TASK TO CARRY OUT
Your answer must hold only the lines below from the line containing "(103, 570) none" through the line containing "(748, 653) none", each reproduced exactly.

Stored data entries
[Start of section]
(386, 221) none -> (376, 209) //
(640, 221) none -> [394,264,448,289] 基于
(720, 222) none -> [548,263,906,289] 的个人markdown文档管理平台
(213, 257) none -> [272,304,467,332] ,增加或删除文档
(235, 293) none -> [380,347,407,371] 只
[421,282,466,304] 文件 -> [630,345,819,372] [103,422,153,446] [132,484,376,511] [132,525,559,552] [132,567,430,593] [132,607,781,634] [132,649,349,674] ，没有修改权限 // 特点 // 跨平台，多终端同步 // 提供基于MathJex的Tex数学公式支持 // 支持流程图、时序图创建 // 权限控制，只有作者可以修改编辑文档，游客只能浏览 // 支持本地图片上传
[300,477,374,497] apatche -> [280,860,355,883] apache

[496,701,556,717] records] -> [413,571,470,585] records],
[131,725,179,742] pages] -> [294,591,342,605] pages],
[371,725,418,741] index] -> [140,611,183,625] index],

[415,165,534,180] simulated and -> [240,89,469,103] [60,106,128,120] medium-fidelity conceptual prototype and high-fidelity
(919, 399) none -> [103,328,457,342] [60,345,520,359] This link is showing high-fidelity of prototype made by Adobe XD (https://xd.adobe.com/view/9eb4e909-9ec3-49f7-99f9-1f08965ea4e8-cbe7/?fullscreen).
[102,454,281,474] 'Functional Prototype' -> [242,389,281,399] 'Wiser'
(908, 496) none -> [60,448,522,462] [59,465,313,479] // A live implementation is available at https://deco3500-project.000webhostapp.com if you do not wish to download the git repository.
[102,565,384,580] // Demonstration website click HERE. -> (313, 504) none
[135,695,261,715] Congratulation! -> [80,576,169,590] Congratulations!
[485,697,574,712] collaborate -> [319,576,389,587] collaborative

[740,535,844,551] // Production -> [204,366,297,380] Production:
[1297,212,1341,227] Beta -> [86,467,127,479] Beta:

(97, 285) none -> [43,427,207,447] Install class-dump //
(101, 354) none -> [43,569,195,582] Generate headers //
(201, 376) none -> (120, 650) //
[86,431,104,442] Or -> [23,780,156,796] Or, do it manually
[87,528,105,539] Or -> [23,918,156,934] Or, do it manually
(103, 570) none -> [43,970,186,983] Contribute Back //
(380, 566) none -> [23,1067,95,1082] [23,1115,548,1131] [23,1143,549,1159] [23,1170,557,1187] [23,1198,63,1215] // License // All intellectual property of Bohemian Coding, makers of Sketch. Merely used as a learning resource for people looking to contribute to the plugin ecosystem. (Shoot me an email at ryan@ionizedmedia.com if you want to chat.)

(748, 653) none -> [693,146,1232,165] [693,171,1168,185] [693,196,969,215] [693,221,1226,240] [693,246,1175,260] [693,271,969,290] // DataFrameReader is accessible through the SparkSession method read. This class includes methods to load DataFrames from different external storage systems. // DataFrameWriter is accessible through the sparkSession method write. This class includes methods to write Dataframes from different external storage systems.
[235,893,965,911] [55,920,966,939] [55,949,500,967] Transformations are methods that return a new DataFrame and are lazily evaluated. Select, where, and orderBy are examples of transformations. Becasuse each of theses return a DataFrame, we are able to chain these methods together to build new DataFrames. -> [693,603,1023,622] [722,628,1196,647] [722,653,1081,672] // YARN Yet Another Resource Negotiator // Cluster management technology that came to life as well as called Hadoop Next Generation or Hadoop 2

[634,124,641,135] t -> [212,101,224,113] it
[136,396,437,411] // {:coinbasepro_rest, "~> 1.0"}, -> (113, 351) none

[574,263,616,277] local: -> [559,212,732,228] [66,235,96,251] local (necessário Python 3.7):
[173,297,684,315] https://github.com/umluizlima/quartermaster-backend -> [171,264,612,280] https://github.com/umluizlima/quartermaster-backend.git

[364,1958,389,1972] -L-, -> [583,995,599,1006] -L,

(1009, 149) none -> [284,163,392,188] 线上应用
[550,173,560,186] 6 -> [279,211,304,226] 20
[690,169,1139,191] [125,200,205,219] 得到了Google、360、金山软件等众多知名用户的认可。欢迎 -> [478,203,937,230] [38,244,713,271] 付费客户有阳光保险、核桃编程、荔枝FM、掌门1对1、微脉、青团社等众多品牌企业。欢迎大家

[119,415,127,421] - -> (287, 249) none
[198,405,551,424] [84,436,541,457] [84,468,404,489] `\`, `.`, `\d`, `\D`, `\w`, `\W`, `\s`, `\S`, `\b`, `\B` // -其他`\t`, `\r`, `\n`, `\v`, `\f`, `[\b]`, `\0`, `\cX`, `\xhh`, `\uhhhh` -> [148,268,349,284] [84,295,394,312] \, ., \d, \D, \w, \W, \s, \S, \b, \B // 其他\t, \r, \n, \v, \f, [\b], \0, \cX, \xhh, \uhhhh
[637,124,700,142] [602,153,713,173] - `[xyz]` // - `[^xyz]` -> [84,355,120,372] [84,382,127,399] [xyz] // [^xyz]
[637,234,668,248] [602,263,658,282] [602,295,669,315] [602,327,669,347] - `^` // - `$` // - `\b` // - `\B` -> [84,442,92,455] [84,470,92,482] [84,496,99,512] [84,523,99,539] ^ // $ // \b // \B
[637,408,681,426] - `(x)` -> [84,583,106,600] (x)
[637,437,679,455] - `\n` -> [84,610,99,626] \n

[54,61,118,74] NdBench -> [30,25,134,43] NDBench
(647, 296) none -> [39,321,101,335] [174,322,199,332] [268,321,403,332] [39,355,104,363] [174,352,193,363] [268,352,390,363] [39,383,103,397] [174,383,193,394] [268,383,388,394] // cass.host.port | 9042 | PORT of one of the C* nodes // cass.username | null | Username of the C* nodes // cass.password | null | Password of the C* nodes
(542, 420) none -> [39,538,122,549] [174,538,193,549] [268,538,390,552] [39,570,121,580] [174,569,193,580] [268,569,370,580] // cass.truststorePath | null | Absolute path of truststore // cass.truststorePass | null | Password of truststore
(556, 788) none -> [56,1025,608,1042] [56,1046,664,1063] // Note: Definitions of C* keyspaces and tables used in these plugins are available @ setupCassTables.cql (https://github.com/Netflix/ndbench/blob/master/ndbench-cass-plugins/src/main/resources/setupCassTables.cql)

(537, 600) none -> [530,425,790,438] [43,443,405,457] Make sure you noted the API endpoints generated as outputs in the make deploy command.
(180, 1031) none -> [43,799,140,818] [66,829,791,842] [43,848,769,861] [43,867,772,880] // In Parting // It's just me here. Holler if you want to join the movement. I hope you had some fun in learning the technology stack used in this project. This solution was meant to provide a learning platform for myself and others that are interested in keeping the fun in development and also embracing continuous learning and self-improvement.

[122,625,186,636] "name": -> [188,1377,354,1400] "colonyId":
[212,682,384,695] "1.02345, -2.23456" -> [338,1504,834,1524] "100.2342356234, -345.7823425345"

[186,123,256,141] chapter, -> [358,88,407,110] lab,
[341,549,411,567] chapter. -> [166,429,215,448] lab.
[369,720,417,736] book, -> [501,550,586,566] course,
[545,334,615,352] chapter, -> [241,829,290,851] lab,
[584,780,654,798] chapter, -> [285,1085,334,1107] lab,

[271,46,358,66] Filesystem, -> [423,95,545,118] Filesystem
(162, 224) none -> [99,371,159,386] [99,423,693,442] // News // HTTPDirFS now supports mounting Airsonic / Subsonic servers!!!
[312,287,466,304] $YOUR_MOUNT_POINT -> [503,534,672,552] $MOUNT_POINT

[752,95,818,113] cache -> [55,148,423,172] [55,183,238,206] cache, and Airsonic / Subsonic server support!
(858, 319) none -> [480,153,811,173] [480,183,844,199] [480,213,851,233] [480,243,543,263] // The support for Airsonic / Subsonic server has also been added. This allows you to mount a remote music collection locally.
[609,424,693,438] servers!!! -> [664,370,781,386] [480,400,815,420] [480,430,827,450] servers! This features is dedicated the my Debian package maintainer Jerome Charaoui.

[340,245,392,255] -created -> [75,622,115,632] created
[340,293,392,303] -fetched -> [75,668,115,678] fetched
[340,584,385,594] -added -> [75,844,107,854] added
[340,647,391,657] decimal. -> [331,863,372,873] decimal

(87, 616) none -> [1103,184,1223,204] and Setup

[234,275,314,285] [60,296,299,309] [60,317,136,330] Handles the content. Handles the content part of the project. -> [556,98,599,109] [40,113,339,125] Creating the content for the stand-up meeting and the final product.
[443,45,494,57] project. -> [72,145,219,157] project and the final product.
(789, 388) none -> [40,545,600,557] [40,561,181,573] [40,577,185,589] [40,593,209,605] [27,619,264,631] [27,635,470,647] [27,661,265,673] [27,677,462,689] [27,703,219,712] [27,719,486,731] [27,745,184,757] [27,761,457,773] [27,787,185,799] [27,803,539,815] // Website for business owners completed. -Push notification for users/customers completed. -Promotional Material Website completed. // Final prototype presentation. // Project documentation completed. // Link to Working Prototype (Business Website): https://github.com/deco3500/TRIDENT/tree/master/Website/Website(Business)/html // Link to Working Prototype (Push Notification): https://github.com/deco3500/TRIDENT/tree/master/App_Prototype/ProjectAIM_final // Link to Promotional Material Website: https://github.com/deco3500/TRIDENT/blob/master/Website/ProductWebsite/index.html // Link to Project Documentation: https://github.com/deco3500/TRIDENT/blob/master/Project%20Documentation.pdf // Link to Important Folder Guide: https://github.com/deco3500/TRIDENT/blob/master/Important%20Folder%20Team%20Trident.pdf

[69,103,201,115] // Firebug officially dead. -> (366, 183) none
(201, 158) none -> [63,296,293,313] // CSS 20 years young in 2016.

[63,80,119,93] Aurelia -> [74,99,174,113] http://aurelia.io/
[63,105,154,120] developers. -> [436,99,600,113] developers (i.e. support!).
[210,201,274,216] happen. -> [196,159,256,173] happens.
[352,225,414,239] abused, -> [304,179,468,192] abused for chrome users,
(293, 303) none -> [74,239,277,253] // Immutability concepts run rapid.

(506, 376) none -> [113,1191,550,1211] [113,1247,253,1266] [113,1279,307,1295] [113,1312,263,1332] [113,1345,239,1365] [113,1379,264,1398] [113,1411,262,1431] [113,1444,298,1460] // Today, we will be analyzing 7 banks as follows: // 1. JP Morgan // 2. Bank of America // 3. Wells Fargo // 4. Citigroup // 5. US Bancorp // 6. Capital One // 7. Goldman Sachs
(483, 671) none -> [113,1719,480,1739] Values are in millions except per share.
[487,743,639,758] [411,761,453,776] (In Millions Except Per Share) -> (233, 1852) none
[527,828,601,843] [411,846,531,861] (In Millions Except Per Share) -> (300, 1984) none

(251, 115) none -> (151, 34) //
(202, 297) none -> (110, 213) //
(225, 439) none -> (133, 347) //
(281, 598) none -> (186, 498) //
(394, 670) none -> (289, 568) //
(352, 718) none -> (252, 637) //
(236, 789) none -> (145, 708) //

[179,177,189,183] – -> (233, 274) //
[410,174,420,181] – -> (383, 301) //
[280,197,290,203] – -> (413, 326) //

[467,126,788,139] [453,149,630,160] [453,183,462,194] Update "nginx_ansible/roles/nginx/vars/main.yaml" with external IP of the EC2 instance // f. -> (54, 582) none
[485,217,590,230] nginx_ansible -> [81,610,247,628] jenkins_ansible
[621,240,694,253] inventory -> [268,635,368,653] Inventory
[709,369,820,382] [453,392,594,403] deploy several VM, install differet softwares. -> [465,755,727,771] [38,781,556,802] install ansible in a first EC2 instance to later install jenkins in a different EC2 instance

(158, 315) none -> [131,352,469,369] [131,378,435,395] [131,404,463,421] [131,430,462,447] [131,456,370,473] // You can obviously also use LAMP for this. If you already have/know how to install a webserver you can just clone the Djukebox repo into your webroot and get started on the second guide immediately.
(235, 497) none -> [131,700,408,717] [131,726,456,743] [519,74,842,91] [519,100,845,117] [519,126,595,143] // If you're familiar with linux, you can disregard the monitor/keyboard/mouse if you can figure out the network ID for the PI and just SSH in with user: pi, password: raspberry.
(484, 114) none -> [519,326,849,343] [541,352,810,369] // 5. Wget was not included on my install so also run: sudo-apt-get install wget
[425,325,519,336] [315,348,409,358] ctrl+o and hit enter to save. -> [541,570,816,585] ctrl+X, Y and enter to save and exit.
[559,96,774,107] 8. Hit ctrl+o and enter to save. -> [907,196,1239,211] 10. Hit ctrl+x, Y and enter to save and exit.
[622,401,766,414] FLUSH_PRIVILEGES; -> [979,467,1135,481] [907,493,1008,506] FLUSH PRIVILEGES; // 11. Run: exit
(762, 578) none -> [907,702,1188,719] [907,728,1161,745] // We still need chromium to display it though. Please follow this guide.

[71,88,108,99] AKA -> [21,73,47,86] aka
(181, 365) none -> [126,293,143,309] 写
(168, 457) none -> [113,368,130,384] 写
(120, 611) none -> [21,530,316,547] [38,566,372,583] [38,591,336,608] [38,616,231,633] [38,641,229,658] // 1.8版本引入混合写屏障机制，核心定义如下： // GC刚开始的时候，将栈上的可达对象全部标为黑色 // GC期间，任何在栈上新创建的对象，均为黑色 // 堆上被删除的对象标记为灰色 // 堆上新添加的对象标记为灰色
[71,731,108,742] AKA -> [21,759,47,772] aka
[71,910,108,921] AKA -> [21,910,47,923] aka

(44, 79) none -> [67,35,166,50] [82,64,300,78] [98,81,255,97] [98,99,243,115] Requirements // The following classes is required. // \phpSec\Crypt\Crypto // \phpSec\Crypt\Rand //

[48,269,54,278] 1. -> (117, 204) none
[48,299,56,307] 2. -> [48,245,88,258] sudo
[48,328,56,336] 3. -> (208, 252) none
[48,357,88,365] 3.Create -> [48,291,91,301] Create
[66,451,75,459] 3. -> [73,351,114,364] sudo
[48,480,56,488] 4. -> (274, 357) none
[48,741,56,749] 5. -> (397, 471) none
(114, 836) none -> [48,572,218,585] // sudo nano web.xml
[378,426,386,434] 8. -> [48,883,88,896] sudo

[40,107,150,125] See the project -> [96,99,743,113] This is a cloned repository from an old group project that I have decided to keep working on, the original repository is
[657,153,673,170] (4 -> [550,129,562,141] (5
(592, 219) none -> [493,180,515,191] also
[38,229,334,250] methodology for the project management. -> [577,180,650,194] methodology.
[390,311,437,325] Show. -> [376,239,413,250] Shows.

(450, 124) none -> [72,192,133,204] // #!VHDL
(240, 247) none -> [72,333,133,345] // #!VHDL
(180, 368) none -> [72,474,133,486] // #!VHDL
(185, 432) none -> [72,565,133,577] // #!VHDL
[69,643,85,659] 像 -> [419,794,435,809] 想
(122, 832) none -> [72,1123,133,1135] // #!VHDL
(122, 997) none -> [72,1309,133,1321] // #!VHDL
[End of section]
COMPLETED TASK
(103, 570) none -> [43,970,186,983] Contribute Back //
(380, 566) none -> [23,1067,95,1082] [23,1115,548,1131] [23,1143,549,1159] [23,1170,557,1187] [23,1198,63,1215] // License // All intellectual property of Bohemian Coding, makers of Sketch. Merely used as a learning resource for people looking to contribute to the plugin ecosystem. (Shoot me an email at ryan@ionizedmedia.com if you want to chat.)

(748, 653) none -> [693,146,1232,165] [693,171,1168,185] [693,196,969,215] [693,221,1226,240] [693,246,1175,260] [693,271,969,290] // DataFrameReader is accessible through the SparkSession method read. This class includes methods to load DataFrames from different external storage systems. // DataFrameWriter is accessible through the sparkSession method write. This class includes methods to write Dataframes from different external storage systems.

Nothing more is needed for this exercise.